Proposta de leitura para as férias do Dr. Manuel Machado

Texto da intervenção de José Augusto Ferreira da Silva na reunião da Câmara Municipal de Coimbra de 20 de Julho de 2015

Num artigo de opinião publicado, há dias, num jornal local intitulado de “Incomodidade desnecessária”, o Dr. João Silva, militante do PS e ex autarca, discorreu sobre o funcionamento da CMC, permitindo-me destacar as seguintes passagens:

[…] Há repetidos episódios de crispação e acrimónia, entre membros do executivo ou com munícipes, que são um inesperado déjà vu e que geram óbvio desconforto nos cidadãos. Por quê voltar a tomar o mesmo veneno sabendo quanto isso debilita os protagonistas e faz realçar o acessório em detrimento do essencial? 

Para mais, tendo presente a enorme taxa de abstenção nas eleições autárquicas, há necessidade de um redobrado esforço para reganhar os cidadãos no interesse e no empenhamento cívico, com o objetivo coletivo de engrandecimento da cidade. 

[…] Acrescente-se, ainda, que há um problema de sintonia e de integridade global que é imperioso garantir como condição de afirmação e respeito geral, entre aquilo que é a cidade e o que ela representa e o seu governo. É preciso não esquecer que face a tudo o que a fantástica Coimbra foi, é e pretende ser é exigido um elevado perfil ao seu principal centro de poder local democrático. Não sendo este um assunto fácil de abordar é contudo essencial refletir sobre ele e talvez o período de férias – um tempo mais relaxado e distendido –, permita a serenidade de análise e o ajustamento de práticas.[…]
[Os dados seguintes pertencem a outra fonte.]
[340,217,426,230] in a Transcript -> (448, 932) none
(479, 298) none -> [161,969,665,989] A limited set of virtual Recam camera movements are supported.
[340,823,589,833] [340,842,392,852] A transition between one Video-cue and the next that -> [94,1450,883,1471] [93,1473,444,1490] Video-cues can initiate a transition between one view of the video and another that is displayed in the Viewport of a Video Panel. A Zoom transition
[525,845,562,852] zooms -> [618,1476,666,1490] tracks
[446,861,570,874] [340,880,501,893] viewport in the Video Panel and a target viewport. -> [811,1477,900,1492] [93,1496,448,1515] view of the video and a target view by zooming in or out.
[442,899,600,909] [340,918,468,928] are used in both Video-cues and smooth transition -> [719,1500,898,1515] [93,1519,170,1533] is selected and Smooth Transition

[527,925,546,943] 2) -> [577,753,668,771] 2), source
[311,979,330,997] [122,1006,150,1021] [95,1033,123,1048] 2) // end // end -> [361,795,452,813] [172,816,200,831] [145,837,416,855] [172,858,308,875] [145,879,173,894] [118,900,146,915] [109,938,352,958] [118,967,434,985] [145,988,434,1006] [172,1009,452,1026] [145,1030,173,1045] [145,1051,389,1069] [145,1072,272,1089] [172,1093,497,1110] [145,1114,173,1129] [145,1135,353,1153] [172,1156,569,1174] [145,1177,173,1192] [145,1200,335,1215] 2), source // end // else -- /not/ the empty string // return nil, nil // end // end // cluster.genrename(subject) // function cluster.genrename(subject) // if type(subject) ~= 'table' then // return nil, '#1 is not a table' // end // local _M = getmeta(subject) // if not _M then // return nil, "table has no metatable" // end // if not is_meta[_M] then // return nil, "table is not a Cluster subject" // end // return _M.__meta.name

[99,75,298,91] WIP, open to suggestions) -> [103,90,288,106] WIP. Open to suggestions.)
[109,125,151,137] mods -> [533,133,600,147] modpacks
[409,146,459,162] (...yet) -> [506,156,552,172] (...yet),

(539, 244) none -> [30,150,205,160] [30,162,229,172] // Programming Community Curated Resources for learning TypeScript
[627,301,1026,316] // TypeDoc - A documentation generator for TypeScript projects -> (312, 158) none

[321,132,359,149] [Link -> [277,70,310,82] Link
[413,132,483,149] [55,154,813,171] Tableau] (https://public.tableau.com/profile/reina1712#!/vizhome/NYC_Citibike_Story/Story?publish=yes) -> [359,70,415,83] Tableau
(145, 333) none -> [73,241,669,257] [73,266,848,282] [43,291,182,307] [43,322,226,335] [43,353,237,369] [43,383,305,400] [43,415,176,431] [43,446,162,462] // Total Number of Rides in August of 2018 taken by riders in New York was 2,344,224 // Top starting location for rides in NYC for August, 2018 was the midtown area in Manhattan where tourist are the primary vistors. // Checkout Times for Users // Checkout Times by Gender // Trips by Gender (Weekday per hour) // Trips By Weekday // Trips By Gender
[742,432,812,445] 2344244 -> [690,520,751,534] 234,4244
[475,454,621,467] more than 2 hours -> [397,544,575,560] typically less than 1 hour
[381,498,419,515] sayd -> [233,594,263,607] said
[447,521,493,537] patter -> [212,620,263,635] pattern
Não posso deixar de acompanhar o juízo do Dr. João Silva pela lucidez de que dá provas.

E de fazer votos para que Vª Exª reflita sobre o que ele diz e possamos, depois do período de férias, ter um Presidente da Câmara que saiba ouvir os munícipes e saiba respeitar os vereadores, todos, em especial, aqueles que não têm pelouros atribuídos, dando seguimento aos seus requerimentos, agendando as suas propostas, nos termos regimentais, garantindo os seus elementares direitos de acordo com o Estatuto do Direito de Oposição.

A bem precisamente da necessidade de, como diz João Silva, “( …) reganhar os cidadãos no interesse e no empenhamento cívico, com o objetivo coletivo de engrandecimento da cidade”

E, por isso, deixo-lhe um dossier com os requerimentos e propostas que fiz desde o início do mandato e que continuam numa gaveta, escondida algures, para que Vª exª, neste período mais “ relaxado e distendido” as possa avocar e apreciar ou reapreciar e dar-lhes o seguimento devido.